I think the real question is that should the internet be considered public activity?
There are several aspects to the issue. A web page may be considered public, or it may be in a password protected area available only to subscribers. Email may be considered private as well as instant messaging and VOIP. However, what if your computer has it’s files world readable over the internet? What if something happens accidentally and it causes you to violate community standards without willful intent?
I think a local law requiring ISPs to offer filtered public internet activity (websites, file sharing) as their cheapest option would be a good solution that doesn’t violate anyone’s rights. If you want unfiltered internet, just pay slightly more (it might only be a penny). If you want filtered internet, you don’t have to pay a price premium to get it. and community standards would only be enforced on the filtered tier.

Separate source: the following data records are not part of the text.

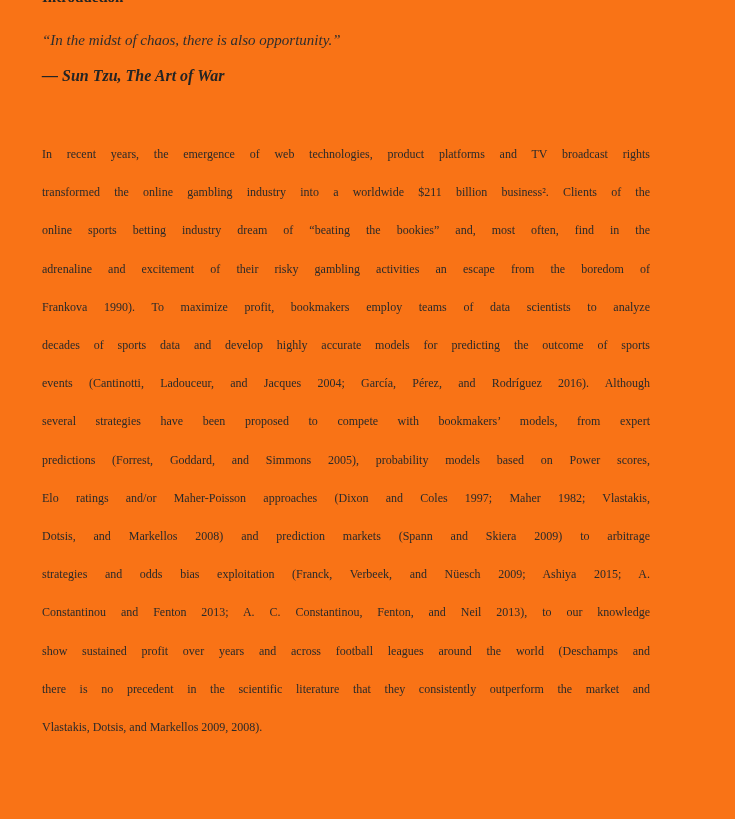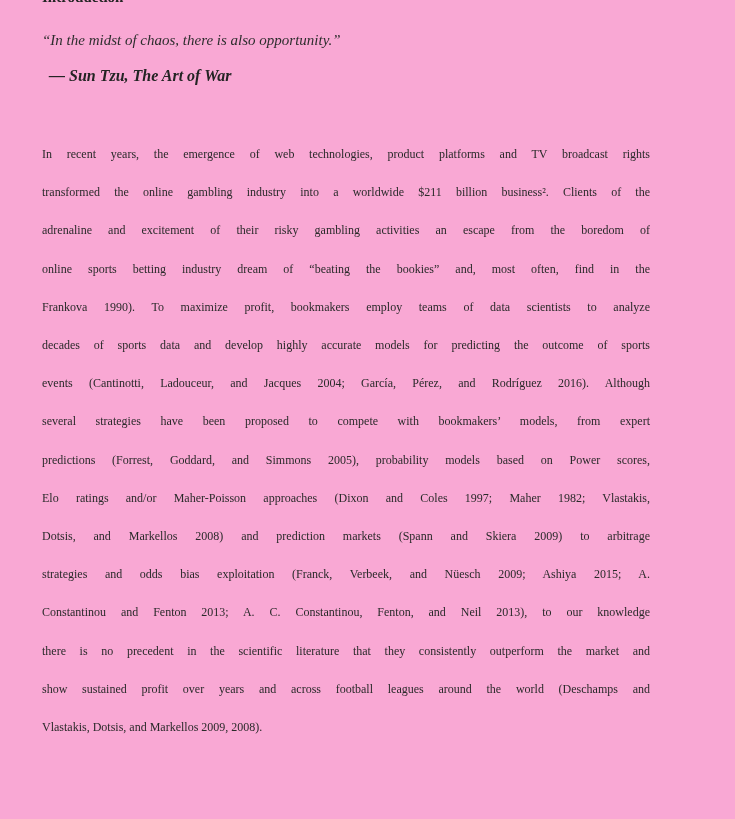"“In the midst of chaos," .page { background: #f9a8d4 -> #f97316 }
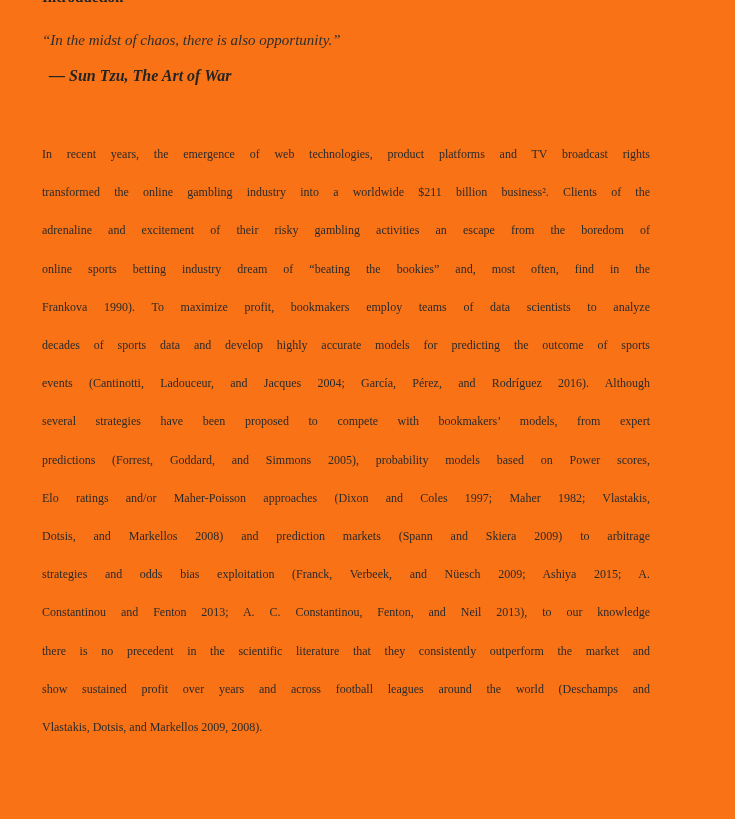"— Sun Tzu, The Art" .epigraph-attribution { margin-left: 7px -> none }
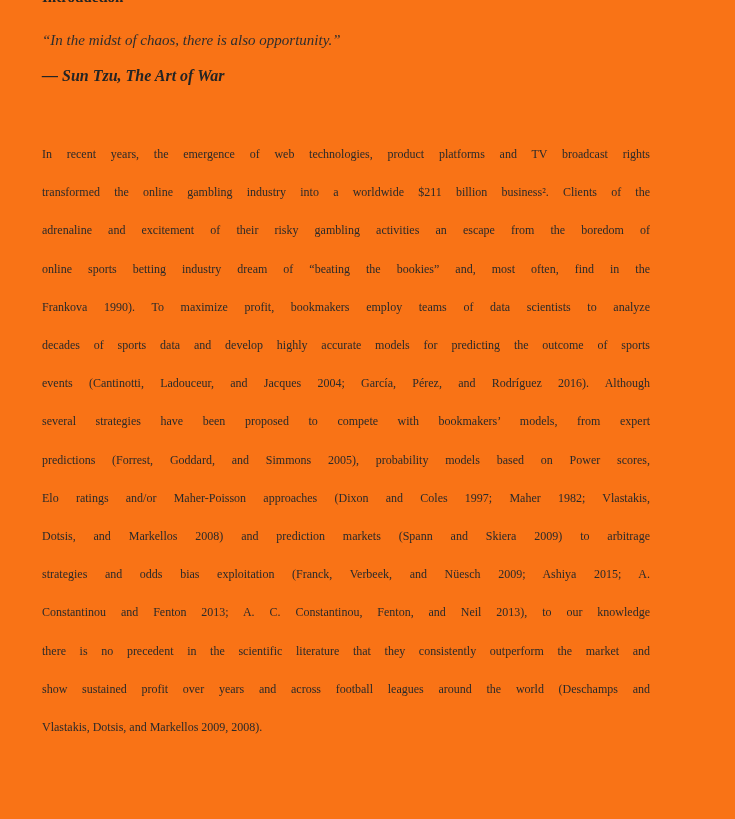"adrenaline and excitement of their" div.para-line { order: before "online sports betting industry dream" -> after "online sports betting industry dream" }
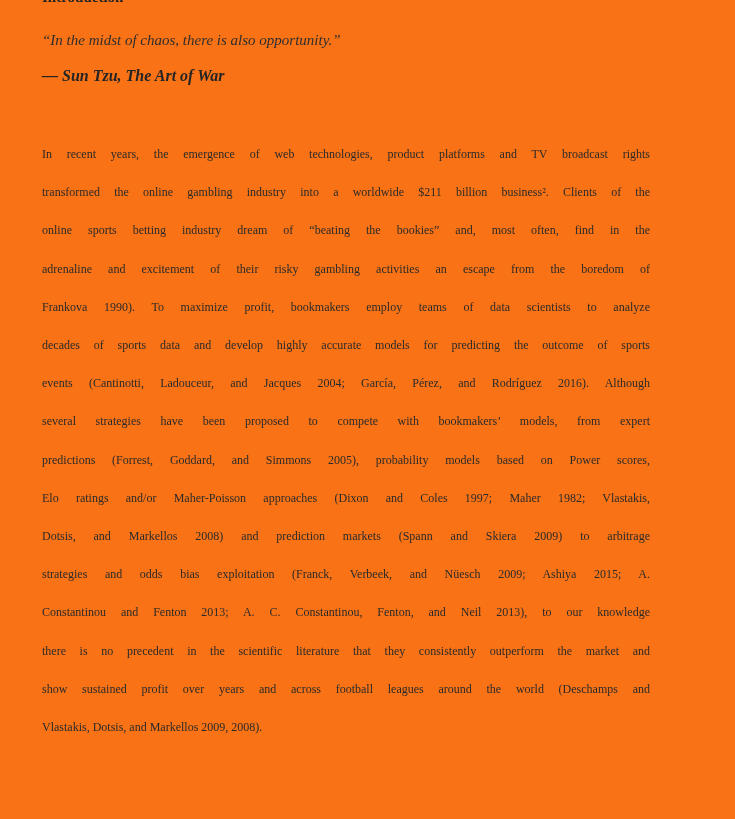"there is no precedent in" div.para-line { order: before "show sustained profit over years" -> after "show sustained profit over years" }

>> The First Amendment 1) was meant to protect speech of a political nature, but if we accept that it protects all speech, pornography still isn’t speech under a reasonable defintion 2) is explicitly applied to the Federal government.
I am not sure if anyone has mentioned this yet ... but the 1st Amendment also applies to State governments, via the 14th Amendment.
The 14th Amendment states, in pertinent part ... “No State shall ... deprive any person of life, liberty, or property, without due process of law ...”
The “liberties” enumerated in the Bill of Rights have been incorporated into the “life, liberty and property” clause of the 14th Amendment ... which means States cannot infringe on the right to free speech (or religion, or search & seizure, etc.) any more than the Feds can.